Au lycée Alexandre-Bianguet, aucun candidat ne manquait à l'appel pour le lancement des épreuves écrites.

Ce lundi, les épreuves écrites du baccalauréat technologique et professionnel se sont ouvertes au lycée Alexandre-Bianguet de Tchibanga, chef-lieu de la Nyanga. Sur les 121 candidats inscrits, aucun n'a manqué le premier jour : un taux de présence de 100 % qui en dit long sur la mobilisation des familles et des établissements de cette province du sud-ouest gabonais.

Façade d'un lycée gabonais avec des élèves se dirigeant vers l'entrée pour composer un examen
Le lycée Alexandre-Bianguet de Tchibanga a accueilli les 121 candidats au baccalauréat technologique et professionnel, tous présents dès le premier jour.

Il est huit heures passées, ce lundi, quand les surveillants referment les portes du centre d'examen du lycée Alexandre-Bianguet. À l'intérieur, personne ne manque. 121 candidats attendaient de composer pour cette session 2026 du baccalauréat technologique et professionnel : ils étaient tous là.

Ce chiffre n'a rien d'anodin. Dans une filière technologique, où les parcours sont souvent plus longs, plus exigeants sur le plan pratique, et où certains élèves conjuguent stages et cours, un taux de présence de 100 % au premier jour d'épreuves constitue un signal fort. Il traduit, d'abord, la préparation logistique des équipes du lycée et des autorités académiques de la Nyanga. Il dit aussi, plus simplement, que les candidats et leurs familles se sont donné les moyens d'être au rendez-vous.

Des filières industrielles, tertiaires et un métier du bâtiment

Les candidats de Tchibanga se répartissaient entre les séries technologiques industrielles et tertiaires, deux grandes familles de parcours qui préparent, selon les cas, à une poursuite d'études supérieures ou à une insertion plus rapide dans la vie active. En parallèle, le baccalauréat professionnel a lui aussi démarré, avec la série Organisation et réalisation de gros œuvres (ORGO), une filière tournée vers les métiers du bâtiment et des travaux publics.

Cette diversité illustre une réalité trop souvent oubliée du système éducatif gabonais : le baccalauréat ne se résume pas à la seule voie générale.
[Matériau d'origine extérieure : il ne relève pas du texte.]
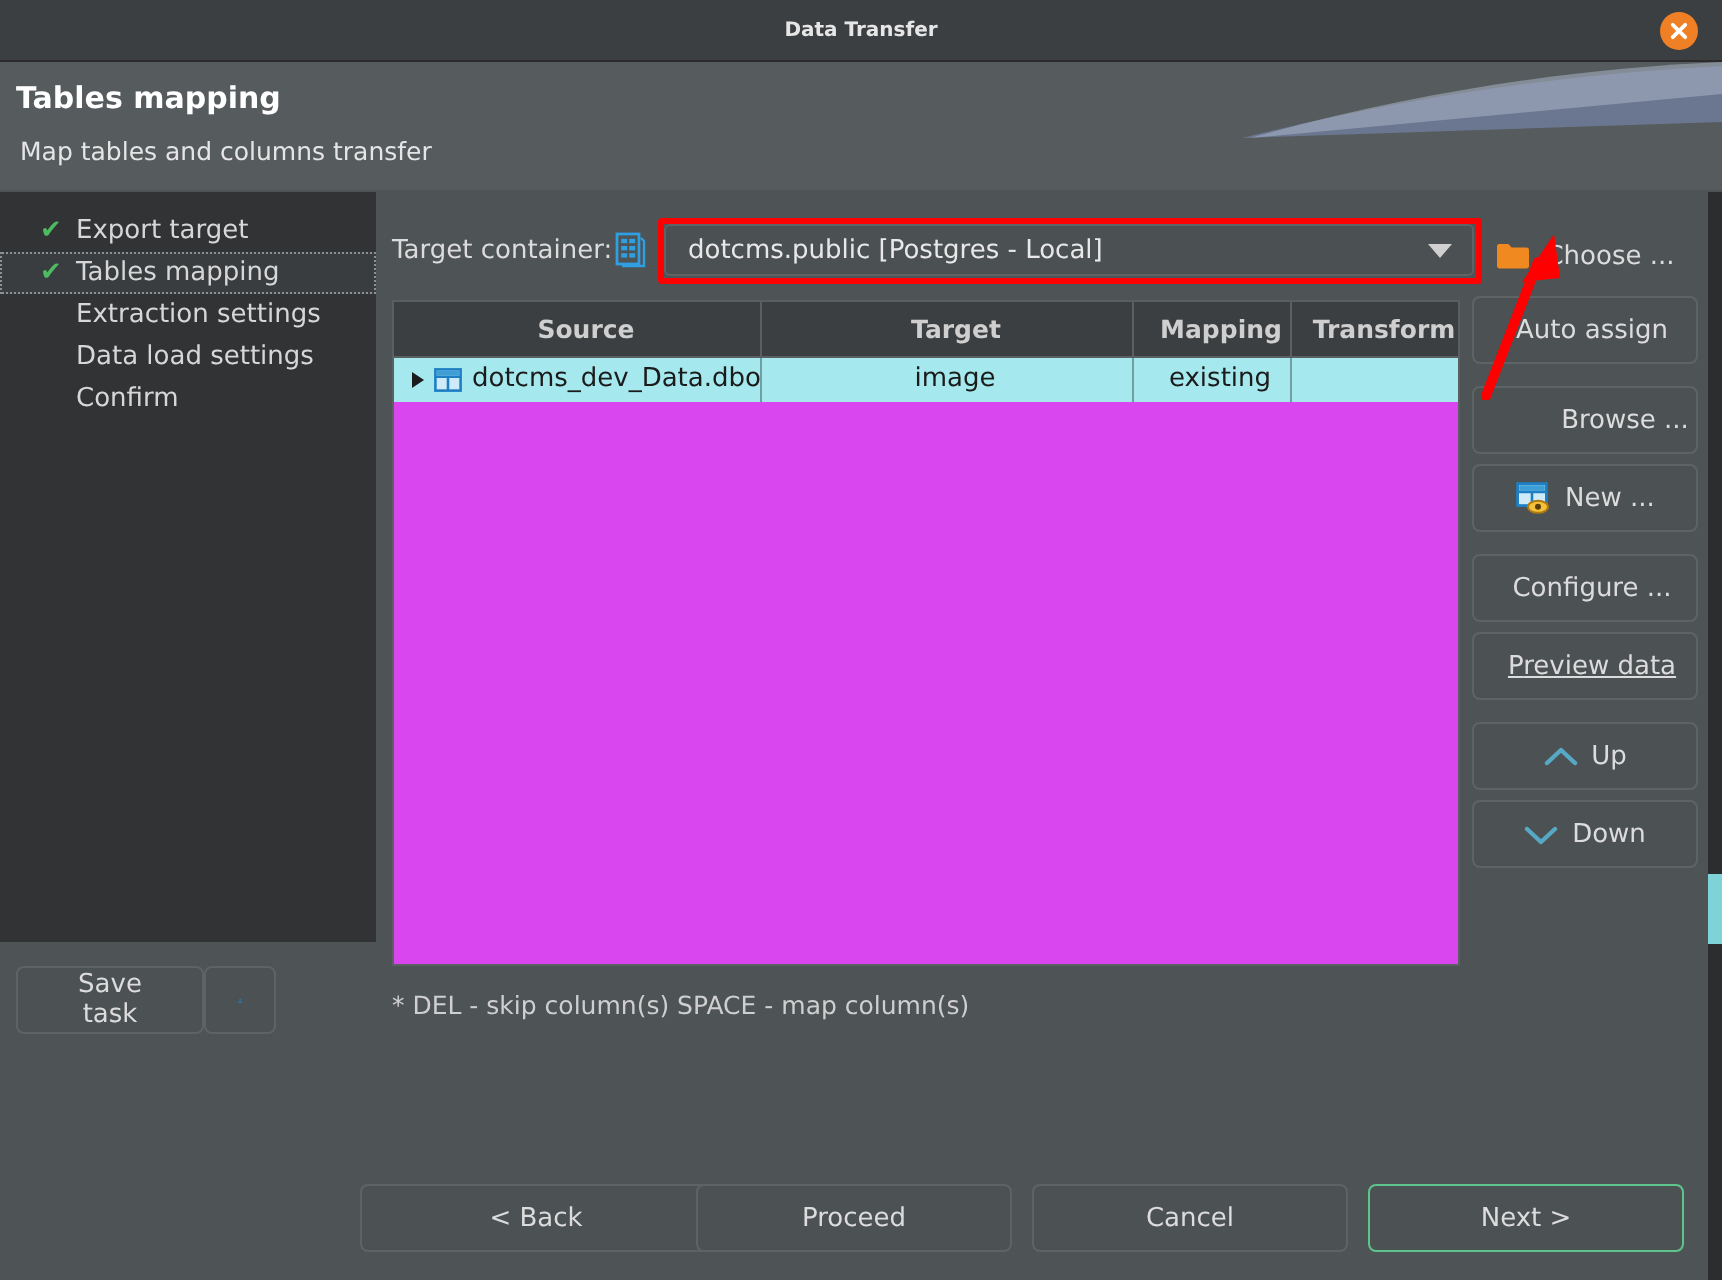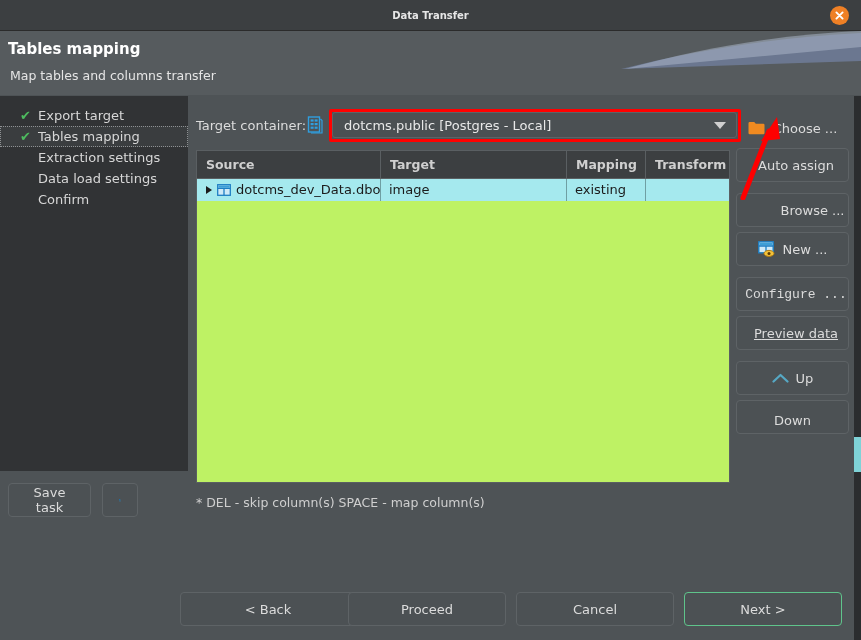--- a/index.html
+++ b/index.html
@@ -79,21 +79,21 @@
     border-radius:4px;
     color:#dcdcdc;
     font-family:"DejaVu Sans","Liberation Sans",sans-serif;
     font-size:13px;
     cursor:pointer;
     display:flex; align-items:center; justify-content:center;
     gap:7px;
     padding:16px;
   }
 
-  #save-task-btn { position:absolute; left:8px; top:483px; width:83px; height:32px; }
+  #save-task-btn { position:absolute; left:8px; top:483px; width:94px; height:32px; }
   #save-task-icon-btn { position:absolute; left:102px; top:483px; width:36px; height:32px; }
 
   
   .target-label {
     position:absolute; left:196px; top:118px;
     font-size:13px; color:#dcdcdc;
   }
   #target-container-icon {
     position:absolute; left:307px; top:116px; width:17px; height:18px;
   }
@@ -118,22 +118,23 @@
   }
   .combo-highlight {
     position:absolute; left:329px; top:109px; width:412px; height:33px;
     border:3px solid #ff0000; border-radius:2px;
     pointer-events:none;
   }
 
   
   .table-wrap {
     position:absolute; left:196px; top:150px; width:534px; height:333px;
-    background:#bef264;
+    background:#d946ef;
     border:1px solid #5a5f62;
+    text-align:center;
   }
   .thead { display:flex; height:28px; background:#3c3f41; border-bottom:1px solid #5a5f62; }
   .th {
     height:27px; line-height:27px;
     font-size:12.5px; font-weight:bold; color:#cfcfcf;
     padding-left:9px;
     border-right:1px solid #5a5f62;
     white-space:nowrap; overflow:hidden;
     cursor:pointer;
   }
@@ -324,21 +325,21 @@
   <svg width="18" height="16" viewBox="0 0 18 16">
     <rect x="0.8" y="0.8" width="14.4" height="11" fill="#cfeaf8" stroke="#1e7fc4" stroke-width="1.4"></rect>
     <rect x="1.6" y="1.6" width="12.8" height="2.8" fill="#3d9fd6"></rect>
     <path d="M0.8 5.0 L15.2 5.0 M8 5.0 L8 11.8" stroke="#1e7fc4" stroke-width="1.3"></path>
     <ellipse cx="11" cy="12.4" rx="5" ry="3" fill="#f4c23a" stroke="#b07c12" stroke-width="1"></ellipse>
     <circle cx="11" cy="12.4" r="1.5" fill="#5a3c05"></circle>
   </svg>
   <span class="rlabel">New ...</span>
 </button>
 
-<button class="btn rbtn" style="top:277px;font-family:Liberation Mono, monospace;">
+<button class="btn rbtn" style="top:277px;">
   <svg width="17" height="15" viewBox="0 0 17 15">
     <path d="M0.5 2.4 A1.2 1.2 0 0 1 1.7 1.2 H6 L7.5 3 H15 A1.2 1.2 0 0 1 16.2 4.2 V12.6 A1.2 1.2 0 0 1 15 13.8 H1.7 A1.2 1.2 0 0 1 0.5 12.6 Z" fill="#f08a20"></path>
     <rect x="3" y="5.4" width="8" height="1.3" fill="#ffffff"></rect>
     <rect x="3" y="8" width="8" height="1.3" fill="#ffffff"></rect>
     <rect x="3" y="10.6" width="5" height="1.3" fill="#ffffff"></rect>
   </svg>
   <span class="rlabel">Configure ...</span>
 </button>
 
 <button class="btn rbtn" style="top:316px;text-decoration:underline;">
@@ -350,21 +351,21 @@
   <span class="rlabel"><u>P</u><span>review data</span></span>
 </button>
 
 <button class="btn rbtn" style="top:361px;">
   <svg width="17" height="11" viewBox="0 0 17 11">
     <path d="M1.5 8.5 L8.5 2 L15.5 8.5" stroke="#56a8c4" stroke-width="2.2" fill="none" stroke-linecap="round" stroke-linejoin="round"></path>
   </svg>
   <span class="rlabel">Up</span>
 </button>
 
-<button class="btn rbtn" style="top:400px;flex-direction:column;">
+<button class="btn rbtn" style="top:400px;">
   <svg width="17" height="11" viewBox="0 0 17 11">
     <path d="M1.5 2.5 L8.5 9 L15.5 2.5" stroke="#56a8c4" stroke-width="2.2" fill="none" stroke-linecap="round" stroke-linejoin="round"></path>
   </svg>
   <span class="rlabel">Down</span>
 </button>
 
 <svg class="arrow-anno" viewBox="0 0 80 95">
   <path d="M18 93 L44 26" stroke="#ff0000" stroke-width="5" stroke-linecap="round"></path>
   <path d="M52 12 L36 36 L55 34 Z" fill="#ff0000"></path>
 </svg>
Les filières technologiques et professionnelles offrent des débouchés concrets, dans des secteurs où la demande de main-d'œuvre qualifiée reste, dans bien des régions du pays, supérieure à l'offre.
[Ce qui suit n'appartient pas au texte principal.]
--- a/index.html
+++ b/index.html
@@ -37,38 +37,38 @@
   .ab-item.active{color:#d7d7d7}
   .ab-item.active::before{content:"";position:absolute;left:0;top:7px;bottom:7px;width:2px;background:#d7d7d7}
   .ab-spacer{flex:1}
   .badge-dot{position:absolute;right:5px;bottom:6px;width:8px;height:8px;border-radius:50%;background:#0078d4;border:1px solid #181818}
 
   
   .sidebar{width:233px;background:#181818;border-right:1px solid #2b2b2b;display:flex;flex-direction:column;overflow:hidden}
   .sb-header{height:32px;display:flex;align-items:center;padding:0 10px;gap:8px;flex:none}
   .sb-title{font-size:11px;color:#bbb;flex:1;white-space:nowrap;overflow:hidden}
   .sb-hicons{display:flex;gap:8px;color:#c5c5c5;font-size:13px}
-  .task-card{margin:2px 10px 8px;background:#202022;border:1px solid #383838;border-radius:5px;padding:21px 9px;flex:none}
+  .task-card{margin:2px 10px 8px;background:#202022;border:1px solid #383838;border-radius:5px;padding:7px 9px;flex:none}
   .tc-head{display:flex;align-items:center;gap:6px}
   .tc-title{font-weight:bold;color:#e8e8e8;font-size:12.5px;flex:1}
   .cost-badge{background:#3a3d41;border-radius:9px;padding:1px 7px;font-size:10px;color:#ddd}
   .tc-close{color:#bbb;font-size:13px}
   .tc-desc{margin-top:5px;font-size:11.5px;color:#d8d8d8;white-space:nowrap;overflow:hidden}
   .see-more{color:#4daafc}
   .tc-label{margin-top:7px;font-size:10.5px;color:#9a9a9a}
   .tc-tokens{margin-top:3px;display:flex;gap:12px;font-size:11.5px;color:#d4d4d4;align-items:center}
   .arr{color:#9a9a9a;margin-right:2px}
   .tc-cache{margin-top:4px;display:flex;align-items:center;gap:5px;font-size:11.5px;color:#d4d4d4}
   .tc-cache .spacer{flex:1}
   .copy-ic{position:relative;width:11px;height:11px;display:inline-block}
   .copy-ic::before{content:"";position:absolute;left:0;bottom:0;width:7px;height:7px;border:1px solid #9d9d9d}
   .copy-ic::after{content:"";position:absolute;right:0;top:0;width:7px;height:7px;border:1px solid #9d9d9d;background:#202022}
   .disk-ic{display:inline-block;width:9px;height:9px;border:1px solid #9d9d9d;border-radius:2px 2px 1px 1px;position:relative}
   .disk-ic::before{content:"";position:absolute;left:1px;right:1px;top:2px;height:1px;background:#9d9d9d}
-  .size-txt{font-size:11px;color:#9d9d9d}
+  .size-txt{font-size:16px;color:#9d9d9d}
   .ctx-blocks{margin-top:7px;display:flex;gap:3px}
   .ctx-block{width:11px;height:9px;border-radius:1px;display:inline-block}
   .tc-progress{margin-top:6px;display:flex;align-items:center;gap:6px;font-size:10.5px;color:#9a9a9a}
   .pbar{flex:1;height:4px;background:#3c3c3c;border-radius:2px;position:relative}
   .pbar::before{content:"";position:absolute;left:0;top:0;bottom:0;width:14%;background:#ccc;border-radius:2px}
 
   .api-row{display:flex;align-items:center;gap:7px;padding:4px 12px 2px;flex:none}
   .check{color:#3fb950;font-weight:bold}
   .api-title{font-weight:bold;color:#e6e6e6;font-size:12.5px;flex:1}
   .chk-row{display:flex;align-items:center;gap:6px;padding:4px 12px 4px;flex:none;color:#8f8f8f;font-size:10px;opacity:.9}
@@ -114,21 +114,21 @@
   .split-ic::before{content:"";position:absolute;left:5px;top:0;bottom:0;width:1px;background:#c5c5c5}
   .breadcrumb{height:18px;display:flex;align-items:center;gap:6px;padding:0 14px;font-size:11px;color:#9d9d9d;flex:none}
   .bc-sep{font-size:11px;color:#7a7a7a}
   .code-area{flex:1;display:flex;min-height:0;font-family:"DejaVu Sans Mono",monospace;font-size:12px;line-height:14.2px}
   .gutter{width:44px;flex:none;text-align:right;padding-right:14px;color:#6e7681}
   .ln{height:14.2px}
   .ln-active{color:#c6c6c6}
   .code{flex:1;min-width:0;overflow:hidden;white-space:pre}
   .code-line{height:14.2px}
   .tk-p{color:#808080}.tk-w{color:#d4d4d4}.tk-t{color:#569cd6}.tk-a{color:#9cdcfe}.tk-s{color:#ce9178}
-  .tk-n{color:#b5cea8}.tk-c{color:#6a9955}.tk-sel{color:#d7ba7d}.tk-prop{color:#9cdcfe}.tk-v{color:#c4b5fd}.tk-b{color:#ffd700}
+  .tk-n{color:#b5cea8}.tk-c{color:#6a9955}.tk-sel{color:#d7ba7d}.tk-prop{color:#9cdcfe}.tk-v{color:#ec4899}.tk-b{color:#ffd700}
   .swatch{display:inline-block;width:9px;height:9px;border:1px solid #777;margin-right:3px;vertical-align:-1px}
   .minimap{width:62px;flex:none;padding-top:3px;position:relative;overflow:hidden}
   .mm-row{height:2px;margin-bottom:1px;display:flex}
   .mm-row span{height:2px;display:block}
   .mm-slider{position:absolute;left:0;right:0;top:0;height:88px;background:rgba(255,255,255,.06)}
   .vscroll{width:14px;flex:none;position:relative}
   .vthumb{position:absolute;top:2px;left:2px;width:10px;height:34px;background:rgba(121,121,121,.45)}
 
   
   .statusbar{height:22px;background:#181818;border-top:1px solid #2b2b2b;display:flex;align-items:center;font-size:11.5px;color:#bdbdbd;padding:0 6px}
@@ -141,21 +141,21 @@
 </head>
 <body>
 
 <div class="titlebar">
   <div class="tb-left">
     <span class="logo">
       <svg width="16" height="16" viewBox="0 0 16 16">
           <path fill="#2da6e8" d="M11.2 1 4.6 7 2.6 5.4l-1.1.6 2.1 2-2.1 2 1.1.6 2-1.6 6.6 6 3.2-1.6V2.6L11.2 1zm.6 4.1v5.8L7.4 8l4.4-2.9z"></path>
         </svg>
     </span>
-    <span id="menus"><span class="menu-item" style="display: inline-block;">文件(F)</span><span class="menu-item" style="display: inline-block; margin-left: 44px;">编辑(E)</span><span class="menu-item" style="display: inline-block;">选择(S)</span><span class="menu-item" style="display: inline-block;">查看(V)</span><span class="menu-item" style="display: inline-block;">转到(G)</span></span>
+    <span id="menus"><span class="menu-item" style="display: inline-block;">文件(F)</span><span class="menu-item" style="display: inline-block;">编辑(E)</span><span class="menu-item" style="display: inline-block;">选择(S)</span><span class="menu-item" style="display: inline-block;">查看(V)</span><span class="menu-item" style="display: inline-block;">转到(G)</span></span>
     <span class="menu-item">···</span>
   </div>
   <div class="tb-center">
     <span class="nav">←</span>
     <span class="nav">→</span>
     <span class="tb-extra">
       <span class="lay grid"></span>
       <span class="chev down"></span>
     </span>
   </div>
Une province du sud-ouest, un enjeu d'équité territoriale

Tchibanga, chef-lieu de la Nyanga, n'est pas Libreville. Organiser dans de bonnes conditions un examen national à plusieurs centaines de kilomètres de la capitale suppose une coordination minutieuse : acheminement des sujets, désignation des surveillants, mobilisation des salles. Que l'ensemble des candidats attendus se soient présentés dès le premier jour témoigne d'une organisation qui a tenu ses promesses sur le terrain.

Pour les familles de la Nyanga, cet examen représente souvent un aboutissement après plusieurs années de scolarité parfois compliquées par l'éloignement de certains établissements. Chaque candidat présent, chaque copie remise, c'est une chance supplémentaire de décrocher un diplôme qui ouvre des portes, que ce soit vers un BTS, une école technique ou un premier emploi.
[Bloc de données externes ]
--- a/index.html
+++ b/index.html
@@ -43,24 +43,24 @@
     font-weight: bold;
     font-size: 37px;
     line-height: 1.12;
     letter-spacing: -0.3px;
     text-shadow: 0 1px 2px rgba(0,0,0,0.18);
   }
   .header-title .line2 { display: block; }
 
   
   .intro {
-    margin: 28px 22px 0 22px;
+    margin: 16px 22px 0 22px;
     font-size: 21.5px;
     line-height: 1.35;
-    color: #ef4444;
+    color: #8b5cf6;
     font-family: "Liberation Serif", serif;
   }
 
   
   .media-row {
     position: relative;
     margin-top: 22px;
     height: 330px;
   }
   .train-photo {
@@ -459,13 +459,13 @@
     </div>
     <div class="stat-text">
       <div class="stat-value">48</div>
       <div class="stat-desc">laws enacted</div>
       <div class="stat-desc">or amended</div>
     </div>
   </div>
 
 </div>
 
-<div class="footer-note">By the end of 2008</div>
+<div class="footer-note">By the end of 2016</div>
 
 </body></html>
Ce que ce lancement change, concrètement

Les résultats de cette session diront si cette mobilisation s'est traduite par des taux de réussite à la hauteur des attentes. Mais ce premier jour d'épreuves, sans absentéisme, envoie déjà un message utile : dans une province parfois perçue comme éloignée des grands centres décisionnels, les candidats de la Nyanga jouent leur avenir avec le même sérieux que partout ailleurs au Gabon.

Reste à suivre le déroulement des épreuves suivantes, et à voir si cette dynamique se maintient jusqu'à la proclamation des résultats.